User interface change data:
========

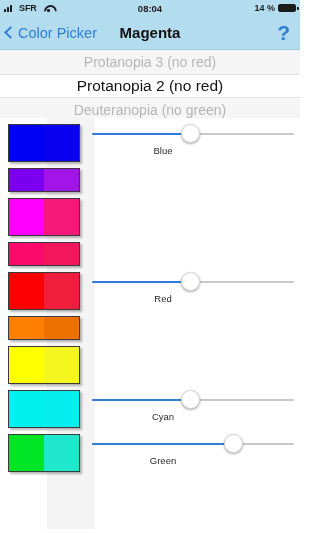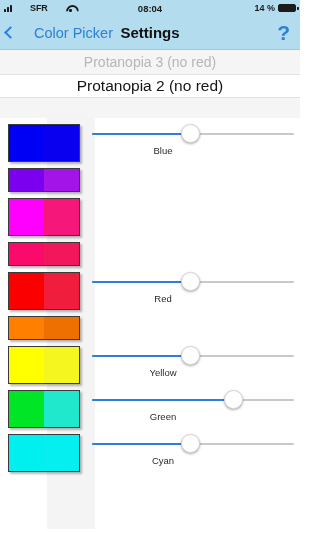--- a/index.html
+++ b/index.html
@@ -19,7 +19,7 @@
     font-size: 9px; font-weight: bold; color: #1b1b1b;
     padding: 0 4px;
   }
-  .sb-left { display: flex; align-items: center; gap: 18px; }
+  .sb-left { display: flex; align-items: center; gap: 7px; }
   .sig { display: flex; align-items: flex-end; gap: 1px; height: 8px; }
   .sig i { display: block; width: 2px; background: #1b1b1b; border-radius: .5px; }
   .sig i:nth-child(1) { height: 3px; }

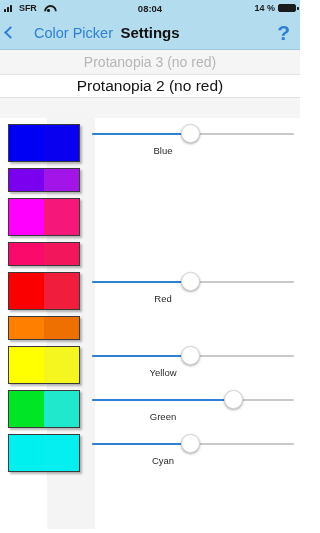--- a/index.html
+++ b/index.html
@@ -63,7 +63,7 @@
     border-bottom: .5px solid #9ec9dd;
   }
   .nav-back {
-    display: flex; align-items: center; gap: 17px;
+    display: flex; align-items: center; gap: 1px;
     color: #2f7fd6; font-size: 14.5px; padding-left: 6px;
     white-space: nowrap; cursor: pointer;
   }

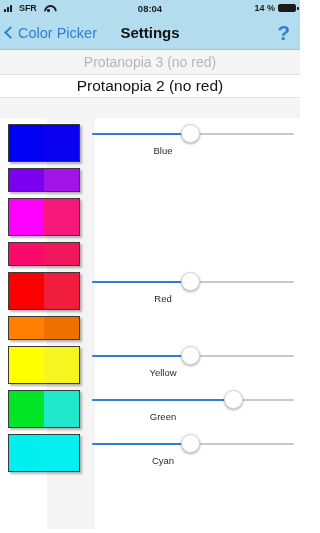--- a/index.html
+++ b/index.html
@@ -170,7 +170,7 @@
       <span class="chev"></span>
       <span>Color Picker</span>
     </div>
-    <div class="nav-title">Settings</div>
+    <div class="nav-title">Magenta</div>
     <div class="nav-help">?</div>
   </div>
 

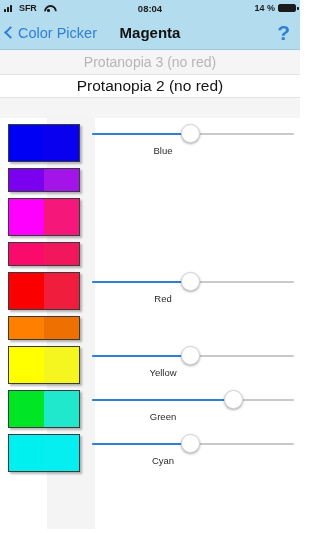--- a/index.html
+++ b/index.html
@@ -181,6 +181,9 @@
       <div class="picker-row sel">
         <span>Protanopia 2 (no red)</span>
       </div>
+      <div class="picker-row">
+        <span>Deuteranopia (no green)</span>
+      </div>
     </div>
 
   <div class="content">

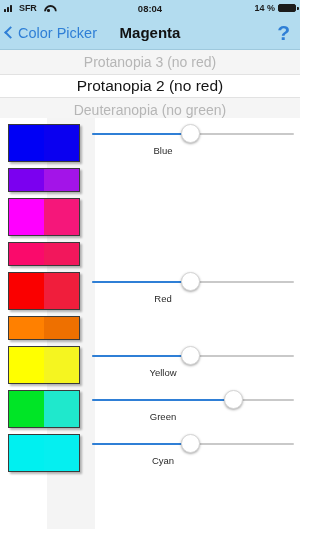--- a/index.html
+++ b/index.html
@@ -263,44 +263,36 @@
               <i style="background: rgb(245, 245, 32);"></i>
             </div>
           </div>
+        </div>
+        <div class="row" style="margin-top: 6px;">
+          <div class="swatch-wrap">
+            <div class="swatch" style="width: 72px; height: 38px;">
+              <i style="background: rgb(0, 229, 38);"></i>
+              <i style="background: rgb(31, 232, 204);"></i>
+            </div>
+          </div>
+          <div class="slider-block">
+            <div class="track-wrap">
+              <div class="track"></div>
+              <div class="track-fill" style="width: 141.12px;"></div>
+              <div class="thumb" style="left: 136.12px;"></div>
+            </div>
+            <div class="slabel">Green</div>
+          </div>
+        </div>
+        <div class="row" style="margin-top: 6px;">
+          <div class="swatch-wrap">
+            <div class="swatch" style="width: 72px; height: 38px;">
+              <i style="background: rgb(0, 240, 240);"></i>
+              <i style="background: rgb(5, 239, 240);"></i>
+            </div>
+          </div>
           <div class="slider-block">
             <div class="track-wrap">
               <div class="track"></div>
               <div class="track-fill" style="width: 98px;"></div>
               <div class="thumb" style="left: 93px;"></div>
             </div>
-            <div class="slabel">Yellow</div>
-          </div>
-        </div>
-        <div class="row" style="margin-top: 6px;">
-          <div class="swatch-wrap">
-            <div class="swatch" style="width: 72px; height: 38px;">
-              <i style="background: rgb(0, 229, 38);"></i>
-              <i style="background: rgb(31, 232, 204);"></i>
-            </div>
-          </div>
-          <div class="slider-block">
-            <div class="track-wrap">
-              <div class="track"></div>
-              <div class="track-fill" style="width: 141.12px;"></div>
-              <div class="thumb" style="left: 136.12px;"></div>
-            </div>
-            <div class="slabel">Green</div>
-          </div>
-        </div>
-        <div class="row" style="margin-top: 6px;">
-          <div class="swatch-wrap">
-            <div class="swatch" style="width: 72px; height: 38px;">
-              <i style="background: rgb(0, 240, 240);"></i>
-              <i style="background: rgb(5, 239, 240);"></i>
-            </div>
-          </div>
-          <div class="slider-block">
-            <div class="track-wrap">
-              <div class="track"></div>
-              <div class="track-fill" style="width: 98px;"></div>
-              <div class="thumb" style="left: 93px;"></div>
-            </div>
             <div class="slabel">Cyan</div>
           </div>
         </div>

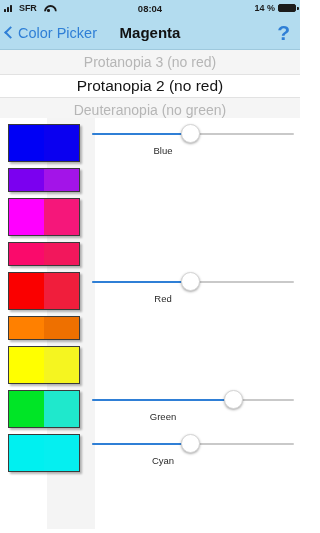--- a/index.html
+++ b/index.html
@@ -267,6 +267,22 @@
         <div class="row" style="margin-top: 6px;">
           <div class="swatch-wrap">
             <div class="swatch" style="width: 72px; height: 38px;">
+              <i style="background: rgb(0, 240, 240);"></i>
+              <i style="background: rgb(5, 239, 240);"></i>
+            </div>
+          </div>
+          <div class="slider-block">
+            <div class="track-wrap">
+              <div class="track"></div>
+              <div class="track-fill" style="width: 98px;"></div>
+              <div class="thumb" style="left: 93px;"></div>
+            </div>
+            <div class="slabel">Cyan</div>
+          </div>
+        </div>
+        <div class="row" style="margin-top: 6px;">
+          <div class="swatch-wrap">
+            <div class="swatch" style="width: 72px; height: 38px;">
               <i style="background: rgb(0, 229, 38);"></i>
               <i style="background: rgb(31, 232, 204);"></i>
             </div>
@@ -280,22 +296,6 @@
             <div class="slabel">Green</div>
           </div>
         </div>
-        <div class="row" style="margin-top: 6px;">
-          <div class="swatch-wrap">
-            <div class="swatch" style="width: 72px; height: 38px;">
-              <i style="background: rgb(0, 240, 240);"></i>
-              <i style="background: rgb(5, 239, 240);"></i>
-            </div>
-          </div>
-          <div class="slider-block">
-            <div class="track-wrap">
-              <div class="track"></div>
-              <div class="track-fill" style="width: 98px;"></div>
-              <div class="thumb" style="left: 93px;"></div>
-            </div>
-            <div class="slabel">Cyan</div>
-          </div>
-        </div>
       </div>
   </div>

========

**What the task asks:** In the entries, find every line holding "display" and copy it.

**Problem solution:**
-  .sb-left { display: flex; align-items: center; gap: 18px; }
+  .sb-left { display: flex; align-items: center; gap: 7px; }
   .sig { display: flex; align-items: flex-end; gap: 1px; height: 8px; }
   .sig i { display: block; width: 2px; background: #1b1b1b; border-radius: .5px; }
-    display: flex; align-items: center; gap: 17px;
+    display: flex; align-items: center; gap: 1px;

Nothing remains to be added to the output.